Change detection outputs
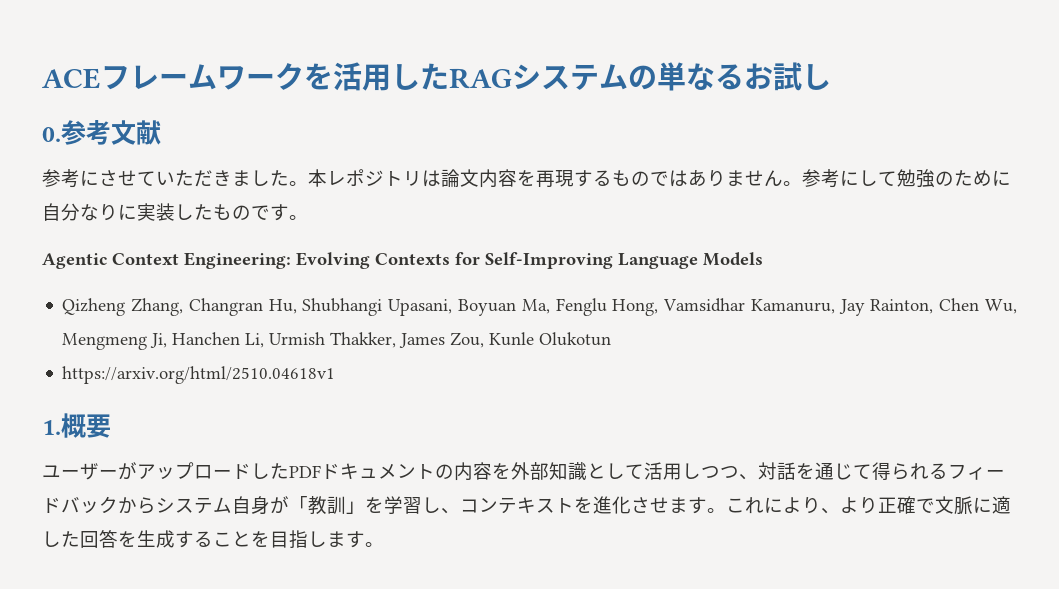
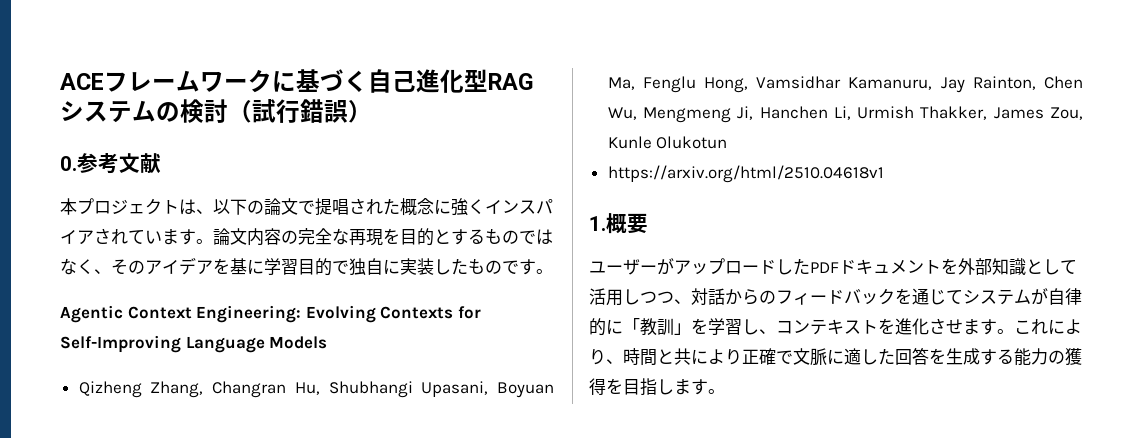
- ACEフレームワークを活用したRAGシステムの単なるお試し
+ ACEフレームワークに基づく自己進化型RAGシステムの検討（試行錯誤）
  0.参考文献
- 参考にさせていただきました。本レポジトリは論文内容を再現するものではありません。参考にして勉強のために自分なりに実装したものです。
+ 本プロジェクトは、以下の論文で提唱された概念に強くインスパイアされています。論文内容の完全な再現を目的とするものではなく、そのアイデアを基に学習目的で独自に実装したものです。
- ユーザーがアップロードしたPDFドキュメントの内容を外部知識として活用しつつ、対話を通じて得られるフィードバックからシステム自身が「教訓」を学習し、コンテキストを進化させます。
+ ユーザーがアップロードしたPDFドキュメントを外部知識として活用しつつ、対話からのフィードバックを通じてシステムが自律的に「教訓」を学習し、コンテキストを進化させます。
- これにより、より正確で文脈に適した回答を生成することを目指します。
+ これにより、時間と共により正確で文脈に適した回答を生成する能力の獲得を目指します。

Exercise objective
The entries are to be written out in full and exactly, apart from the pictures.

Solution to this task
- ACEフレームワークを活用したRAGシステムの単なるお試し
+ ACEフレームワークに基づく自己進化型RAGシステムの検討（試行錯誤）
  0.参考文献
- 参考にさせていただきました。本レポジトリは論文内容を再現するものではありません。参考にして勉強のために自分なりに実装したものです。
+ 本プロジェクトは、以下の論文で提唱された概念に強くインスパイアされています。論文内容の完全な再現を目的とするものではなく、そのアイデアを基に学習目的で独自に実装したものです。
- ユーザーがアップロードしたPDFドキュメントの内容を外部知識として活用しつつ、対話を通じて得られるフィードバックからシステム自身が「教訓」を学習し、コンテキストを進化させます。
+ ユーザーがアップロードしたPDFドキュメントを外部知識として活用しつつ、対話からのフィードバックを通じてシステムが自律的に「教訓」を学習し、コンテキストを進化させます。
- これにより、より正確で文脈に適した回答を生成することを目指します。
+ これにより、時間と共により正確で文脈に適した回答を生成する能力の獲得を目指します。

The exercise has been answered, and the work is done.